— Маня, — сказал он, — Маня, беги через пустыри на переулок. Посмотри, есть ли там мильтоны, и бегом возвращайся назад. Что у нас есть?
— А! — закричал он вдруг, ударяя по столу рукой с такой силой, что вся рука налилась кровью. — У нас мало… у нас мало патронов!
Он замолчал и оглядел всех, кто был в комнате. Барин, только что вставший с постели, одетый, как всегда, так, что ли один крючок его офицерского кителя не оставался незастегнутым, был немного бледнее, чем обычно.
Пятак, отдышавшись, прилаживал к окну оторванный ставень.
Володя Студент стоял отвернувшись, пристально разглядывая какую-то царапину на руке.
— Ну, — сказал Барабан, сжимая руки так, что на ладонях остались овальные следы от ногтей. — Ну! Теперь выбирать! Теперь уже выбирать! Что же? Отстреливаться или сдаваться?
Барин поднял глаза и с презрением пыхнул папироской.
Пятак заложил руки в штаны и выругался.
Студент обернулся, двинулся было куда-то, но остался на месте.
— Значит, — сказал Шмерка и замолчал. Он глубоко вздохнул и вытащил из кармана револьвер. — Пятак, ты будешь стоять справа, там, где лежит этот мальчишка! Барин и я — в столовой. Студент, ты, — Барабан схватил его за руку и дернул к себе, — да ободрись, малява! Ты стреляй из кухни. — Ну! — повторил он, — что она не приходит, эта стерва?
Пятак отодвинул ставень и заглянул в окно.
— Идут.
Еще через две минуты в дверь застучали.
— Отворите! Милиция!
Пятак длинно и мастерски выругался.
Барабан подошел к самой двери и крикнул:
— Уходите вон, хамы!
Пинета все покачивался на стуле из стороны в сторону.
Он качался с закрытыми глазами, как мусульмане, когда они творят свой намаз.
Он был сильно избит, руки и ноги горели, как будто их со всех сторон облепили горчичниками, в голове звенело.
Кто-то закричал позади него:
— А, фай, здравствуй! Ну что, отдышался?
Пятак подбежал к окну, глянул и отскочил назад в ту же минуту.
— Вот тебе, баунька, и Юрьев день, — проворчал он, — чуть ли не целую бригаду притащили, бездельники.
— Это вы о чем… говорите? — пробормотал Пинета.
Он говорил как будто про себя, но Пятак услышал и обернулся.
— Что, брат!! Амба! Амба, братишка! Пой отходную! Гореть!
А в подтверждение того, что дело амба, что придется гореть, пуля с треском ударила в оконную раму.
— Шалишь, лярва, — яростно ворчал Пятак, тоже как будто про себя, — не дадимся! Не возьмешь!
Он схватил с кровати подушку и заткнул ею выбитое пулей окно.
Бережно вытащив из кармана обойму от браунинга, он принялся вщелкивать в нее патроны.
Набив обойму, Пятак стал на колени перед окном и приподнял снизу подушку.

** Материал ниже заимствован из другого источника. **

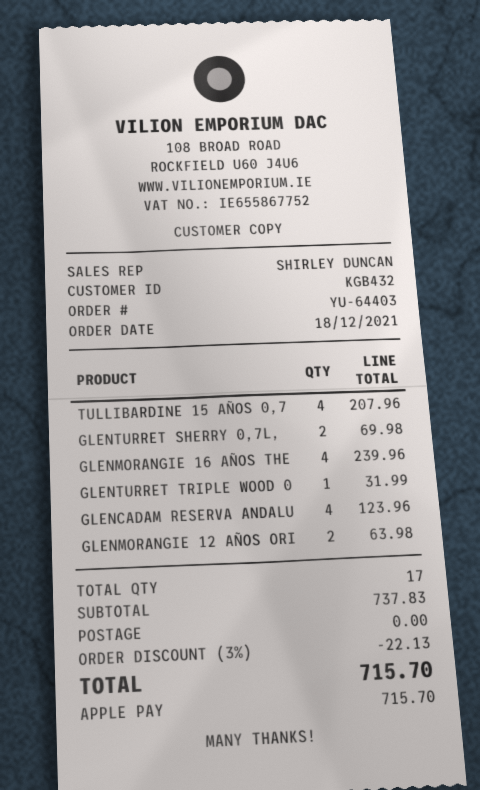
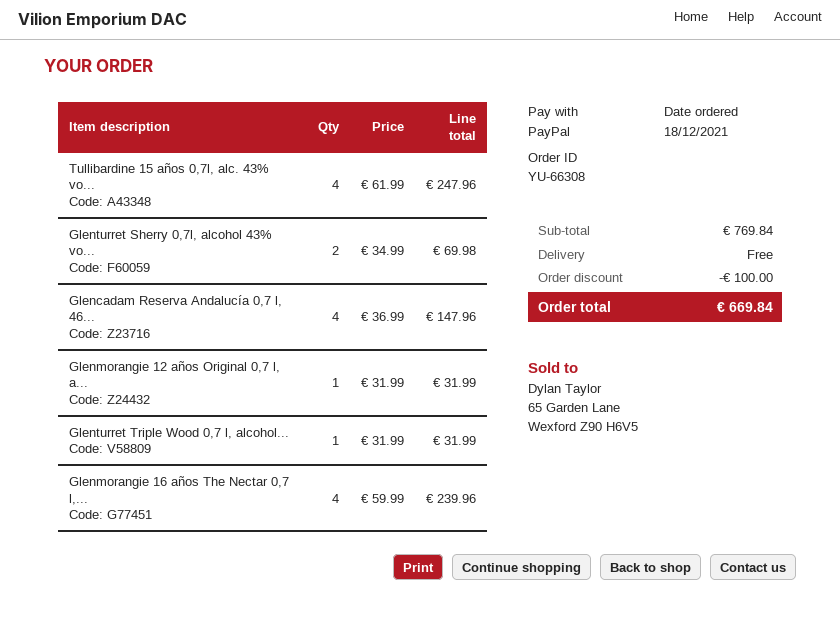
order number: YU-64403 -> YU-66308
payment method: Apple Pay -> PayPal
TULLIBARDINE 15 AÑOS 0,7: 4 for 207.96 -> 4 for 247.96
GLENCADAM RESERVA ANDALU: 4 for 123.96 -> 4 for 147.96
GLENMORANGIE 12 AÑOS ORI: 2 for 63.98 -> 1 for 31.99
subtotal: 737.83 -> 769.84
discount: 22.13 -> 100.00
total: 715.70 -> 669.84

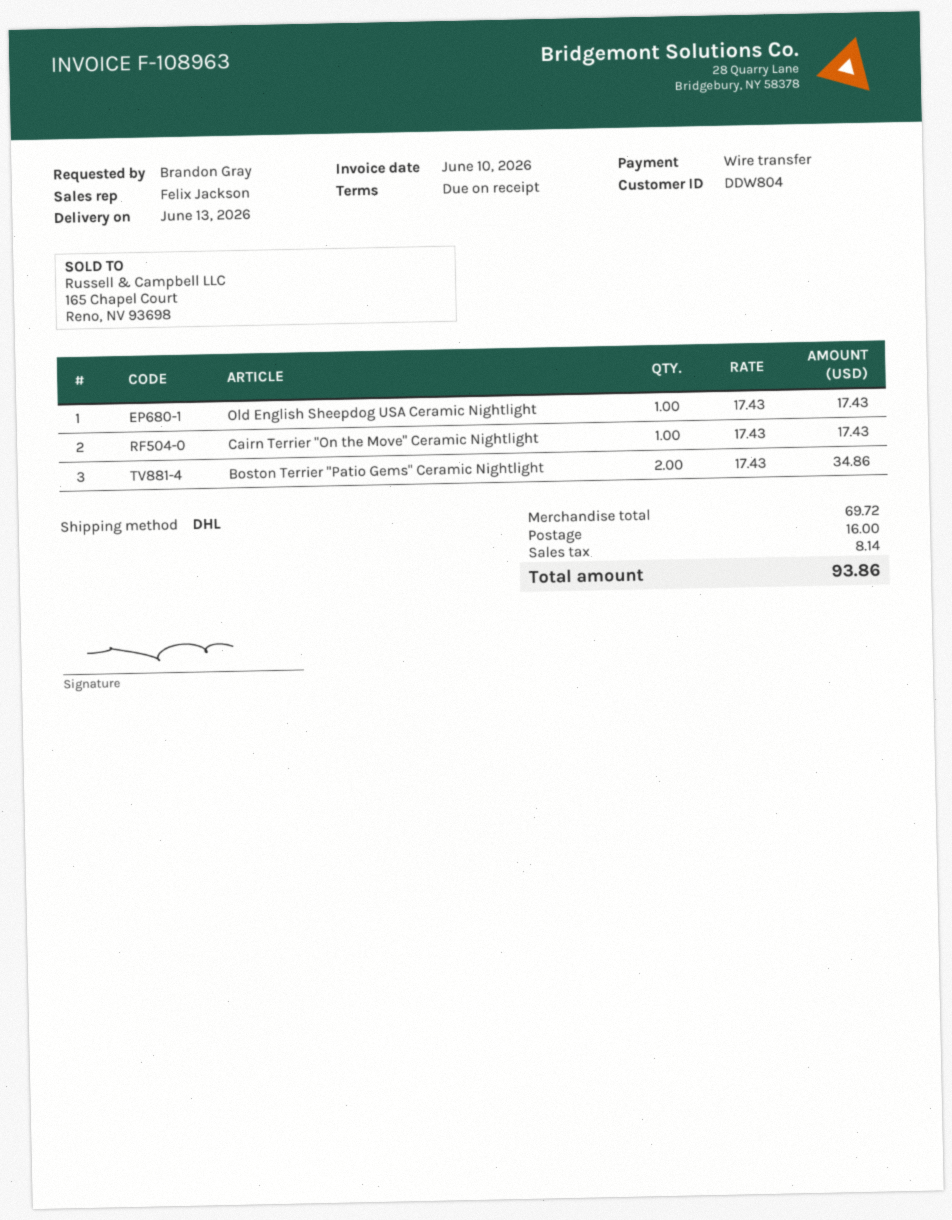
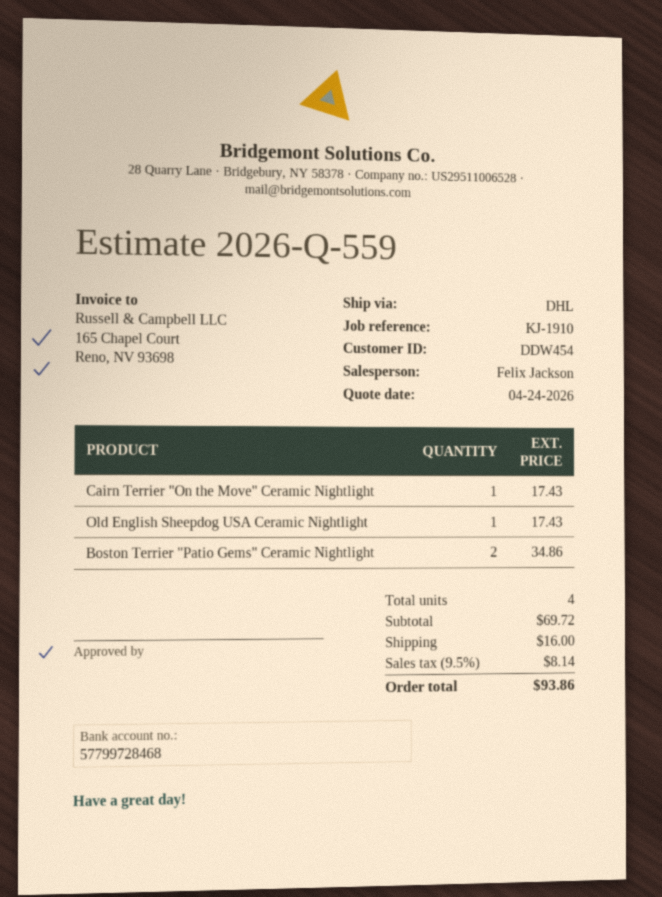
customer number: DDW804 -> DDW454

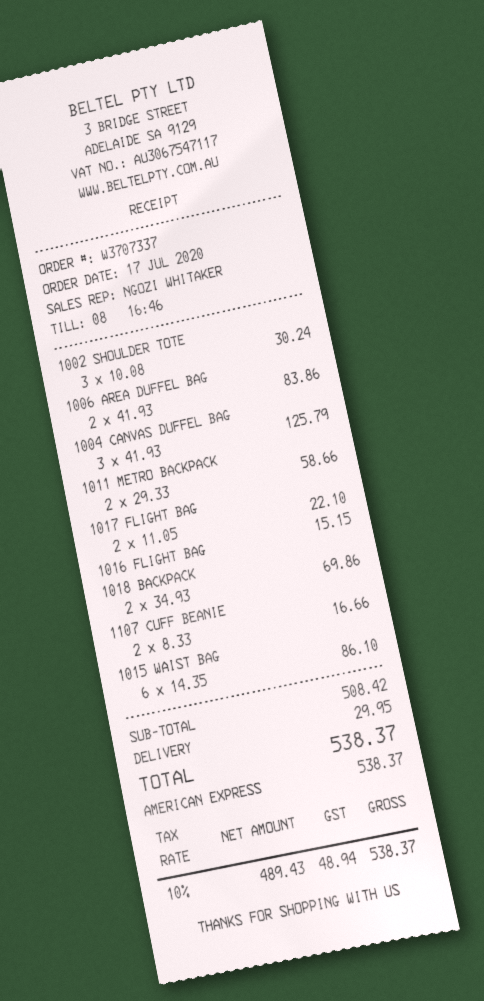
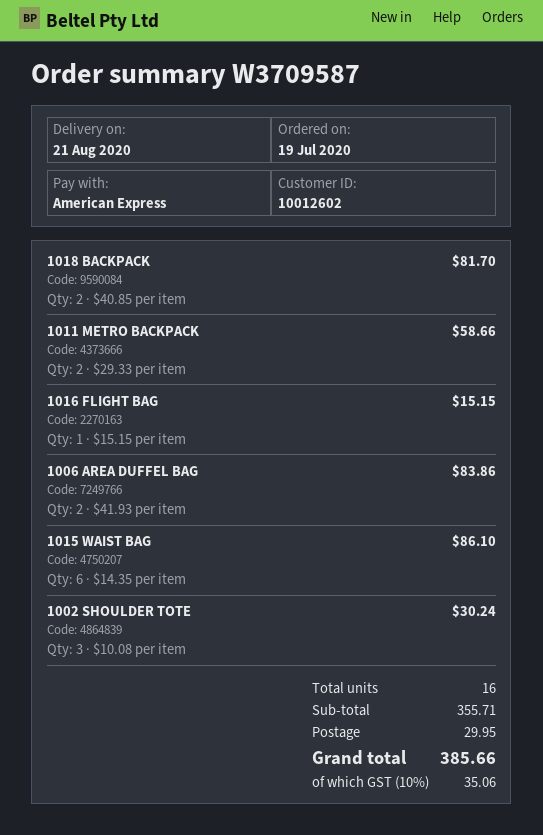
order number: W3707337 -> W3709587
order date: 2020-07-17 -> 2020-07-19
1004 CANVAS DUFFEL BAG: 3 x 41.93 = 125.79 -> none
1017 FLIGHT BAG: 2 x 11.05 = 22.10 -> none
1018 BACKPACK: 2 x 34.93 = 69.86 -> 2 x 40.85 = 81.70
1107 CUFF BEANIE: 2 x 8.33 = 16.66 -> none
subtotal: 508.42 -> 355.71
tax: 10% = 48.94 -> 10% = 35.06
total: 538.37 -> 385.66

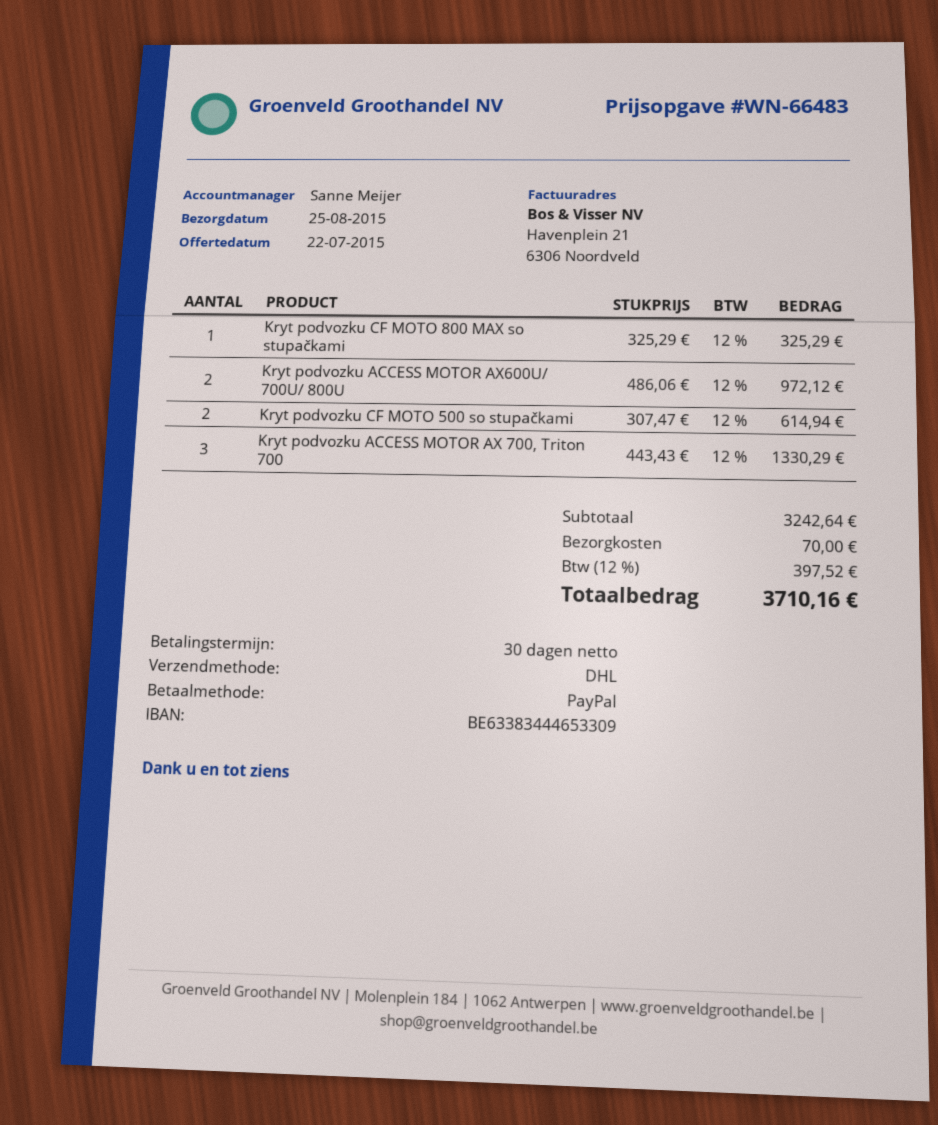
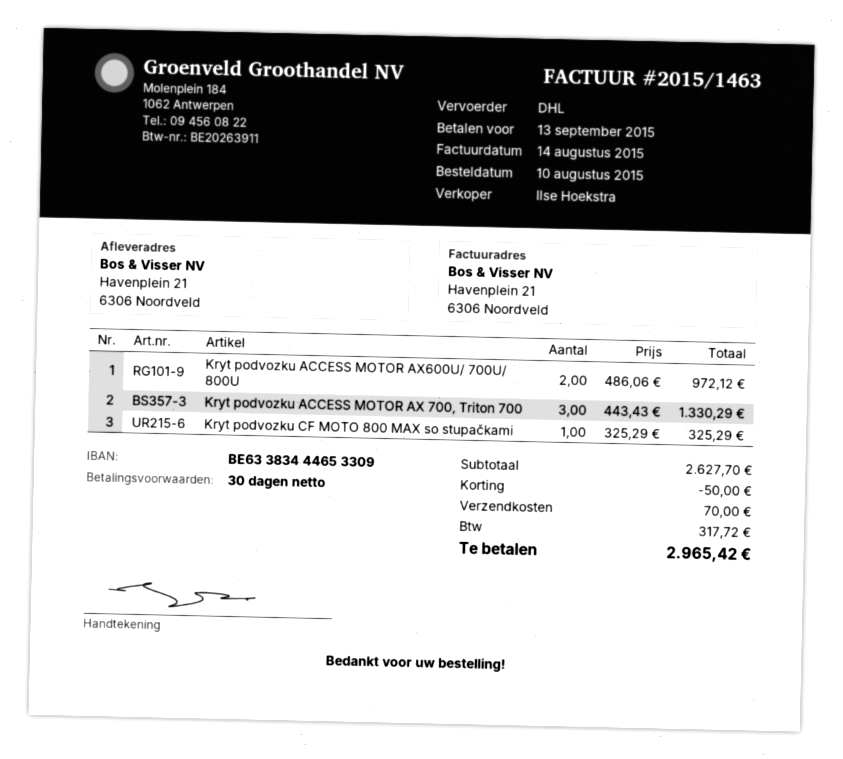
sales rep: Sanne Meijer -> Ilse Hoekstra
Kryt podvozku CF MOTO 500 so stupačkami: 2 x 307.47 = 614.94 -> none
subtotal: 3242.64 -> 2627.70
discount: none -> 50.00
tax: 397.52 -> 317.72
total: 3710.16 -> 2965.42

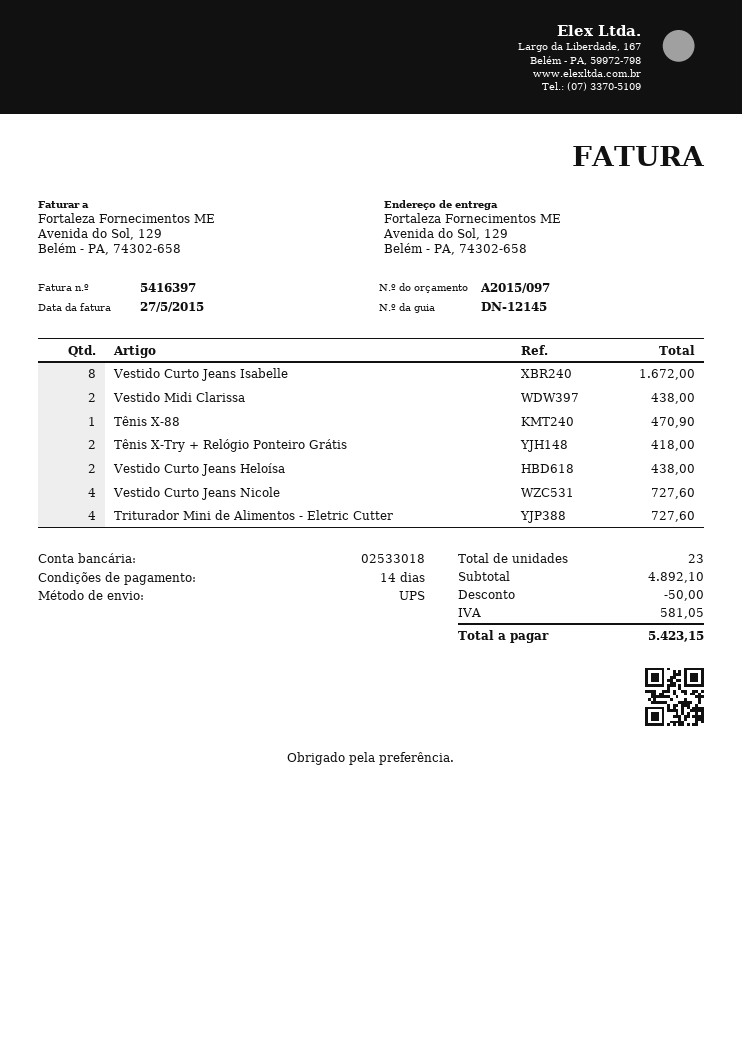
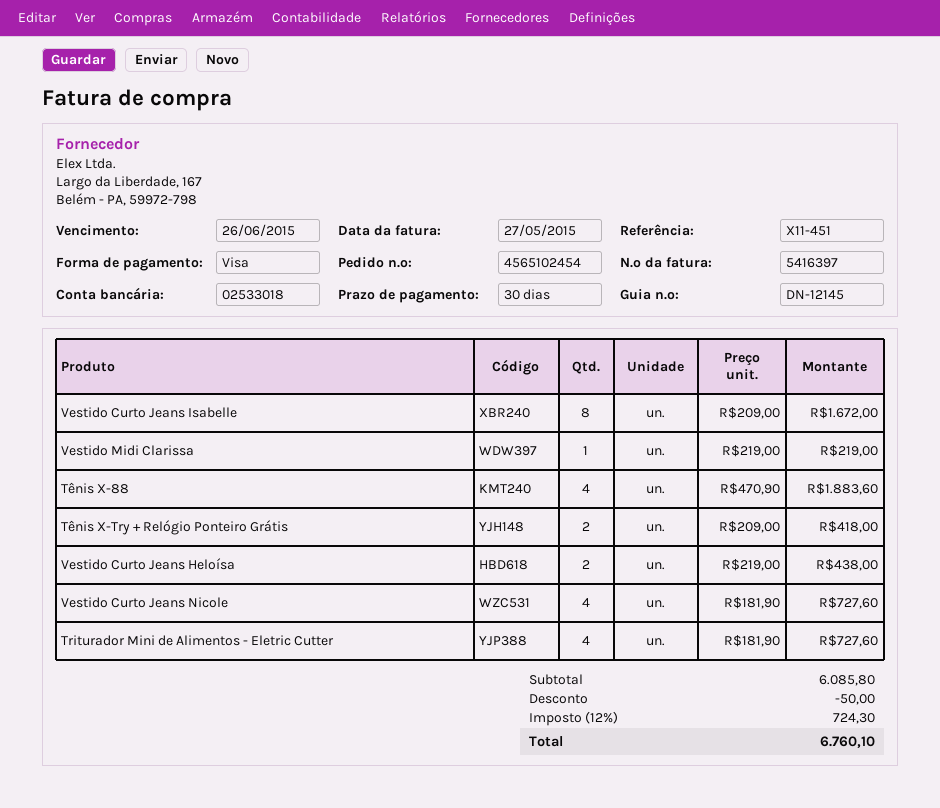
payment terms: 14 days -> 30 days
Vestido Midi Clarissa: 2 for 438.00 -> 1 for 219.00
Tênis X-88: 1 for 470.90 -> 4 for 1883.60
subtotal: 4892.10 -> 6085.80
tax: 581.05 -> 724.30
total: 5423.15 -> 6760.10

Подоконник служил ему опорой, он просунул браунинг между подушкой и рамой и начал ту работу, которую каждый налетчик считает нужным выполнить перед смертью.
Пинета творил свой намаз и думал: «Бригада… Наверное, угрозыск».
Он написал на стуле: «угрозыск» и прочел назад: «ксызоргу».
— А налетчиков? Один, два, три, много четыре. Плохо!
Пятак отстреливался; глаза у него заблестели, волосы свалились на лоб; он стрелял из браунинга; запасный наган торчал у него из кармана штанов.
«Плохо, — думал Пинета, — убьют! Вот сволочи! Бригада! Все на одного, один на всех!»
Он кое-как встал, подошел к Пятаку сзади и положил руку на плечо:
— Послушай, — сказал Пинета довольно тихим голосом, — дай-ка мне второй револьвер! Черт ли они на нас целой бригадой нападают!
Пятак обернулся к нему и рассмеялся, несмотря на то, что пули били вокруг него в стену одна за другой.
— Фай, честное слово, — весело закричал он, — я говорил, что фартовый парнишка!
Пуля со звоном ударила в раму, и новое, верхнее стекло посыпалось в комнату.
Пятак отбежал, вытащил из кармана наган и протянул его Пикете.
— Помогай, братишка! Да что уж, все равно. Талан на майдан, братишки, шайтан на гайтан! Гореть!
Пинета заглянул во двор: теперь уже не один, а человек двенадцать в фуражках с красным околышем залегли за камнями, в пустыре, недалеко от остатков кафельной печи, которая как будто молилась день и ночь, подняв к небу обломки труб, похожие на руки.
Только винтовки и фуражки кое-где торчали из-за камней.